Working data Start Marker

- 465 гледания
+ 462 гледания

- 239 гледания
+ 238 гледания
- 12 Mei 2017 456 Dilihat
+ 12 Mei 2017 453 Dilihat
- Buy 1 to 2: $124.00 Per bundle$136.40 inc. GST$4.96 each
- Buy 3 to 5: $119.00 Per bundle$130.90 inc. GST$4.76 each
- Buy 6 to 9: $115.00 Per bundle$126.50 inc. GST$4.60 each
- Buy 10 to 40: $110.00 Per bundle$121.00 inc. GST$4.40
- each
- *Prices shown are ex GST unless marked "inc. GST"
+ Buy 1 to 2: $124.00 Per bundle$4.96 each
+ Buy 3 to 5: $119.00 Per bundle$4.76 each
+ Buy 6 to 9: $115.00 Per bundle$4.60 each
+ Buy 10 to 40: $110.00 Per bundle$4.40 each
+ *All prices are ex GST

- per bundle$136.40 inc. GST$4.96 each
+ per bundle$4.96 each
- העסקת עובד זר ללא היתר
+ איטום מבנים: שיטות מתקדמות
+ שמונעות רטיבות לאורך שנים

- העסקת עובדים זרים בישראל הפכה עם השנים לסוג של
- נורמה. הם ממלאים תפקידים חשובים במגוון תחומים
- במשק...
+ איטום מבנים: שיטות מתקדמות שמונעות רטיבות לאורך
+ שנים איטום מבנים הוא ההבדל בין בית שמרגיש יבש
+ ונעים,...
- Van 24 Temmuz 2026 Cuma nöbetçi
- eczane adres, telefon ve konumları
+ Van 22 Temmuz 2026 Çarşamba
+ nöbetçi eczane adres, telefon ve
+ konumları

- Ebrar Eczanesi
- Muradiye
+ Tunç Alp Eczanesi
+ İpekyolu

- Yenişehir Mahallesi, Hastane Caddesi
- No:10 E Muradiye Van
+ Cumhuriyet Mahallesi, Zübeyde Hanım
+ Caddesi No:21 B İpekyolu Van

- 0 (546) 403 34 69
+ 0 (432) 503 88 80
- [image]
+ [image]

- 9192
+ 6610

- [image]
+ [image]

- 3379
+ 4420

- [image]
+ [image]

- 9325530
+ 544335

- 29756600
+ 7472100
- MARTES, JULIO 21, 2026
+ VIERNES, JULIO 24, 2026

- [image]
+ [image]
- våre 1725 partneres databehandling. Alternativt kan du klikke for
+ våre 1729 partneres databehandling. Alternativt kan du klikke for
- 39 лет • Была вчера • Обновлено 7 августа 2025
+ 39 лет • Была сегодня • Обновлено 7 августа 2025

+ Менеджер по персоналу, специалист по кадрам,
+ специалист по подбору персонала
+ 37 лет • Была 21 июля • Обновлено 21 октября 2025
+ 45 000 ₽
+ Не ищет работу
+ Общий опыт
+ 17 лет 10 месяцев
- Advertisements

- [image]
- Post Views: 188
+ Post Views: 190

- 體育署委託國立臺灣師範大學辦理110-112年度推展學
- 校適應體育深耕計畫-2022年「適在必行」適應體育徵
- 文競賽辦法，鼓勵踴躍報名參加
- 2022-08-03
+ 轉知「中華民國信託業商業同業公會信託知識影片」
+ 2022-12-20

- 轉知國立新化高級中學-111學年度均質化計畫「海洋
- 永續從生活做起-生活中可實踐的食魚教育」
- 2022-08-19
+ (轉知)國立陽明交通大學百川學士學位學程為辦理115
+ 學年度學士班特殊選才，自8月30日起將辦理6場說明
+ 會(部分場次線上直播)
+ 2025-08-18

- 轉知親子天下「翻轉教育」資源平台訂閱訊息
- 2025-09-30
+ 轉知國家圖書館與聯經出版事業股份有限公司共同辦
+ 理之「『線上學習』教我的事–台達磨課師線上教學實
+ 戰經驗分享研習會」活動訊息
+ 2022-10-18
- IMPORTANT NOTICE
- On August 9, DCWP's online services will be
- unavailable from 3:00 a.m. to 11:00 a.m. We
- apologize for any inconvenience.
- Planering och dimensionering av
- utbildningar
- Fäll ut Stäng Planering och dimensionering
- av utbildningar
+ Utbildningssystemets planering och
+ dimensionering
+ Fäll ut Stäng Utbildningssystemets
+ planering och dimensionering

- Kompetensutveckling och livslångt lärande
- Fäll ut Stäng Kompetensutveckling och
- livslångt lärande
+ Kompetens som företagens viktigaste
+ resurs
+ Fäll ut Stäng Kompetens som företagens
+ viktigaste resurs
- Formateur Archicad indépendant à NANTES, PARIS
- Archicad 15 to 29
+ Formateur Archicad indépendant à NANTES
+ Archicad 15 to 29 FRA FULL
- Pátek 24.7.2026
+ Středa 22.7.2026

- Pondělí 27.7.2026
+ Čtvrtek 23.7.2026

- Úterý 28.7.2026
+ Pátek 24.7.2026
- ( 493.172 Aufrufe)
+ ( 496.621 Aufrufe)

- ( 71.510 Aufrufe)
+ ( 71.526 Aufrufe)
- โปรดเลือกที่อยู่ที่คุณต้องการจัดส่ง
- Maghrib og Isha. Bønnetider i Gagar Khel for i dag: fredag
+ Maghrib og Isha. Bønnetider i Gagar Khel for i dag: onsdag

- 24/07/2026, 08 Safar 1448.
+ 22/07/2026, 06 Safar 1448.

Working data End Marker

> _What you need to do_
Only a number is expected: the count of lines in the entries that include the string "Utbildningssystemets".

> _Answer_
2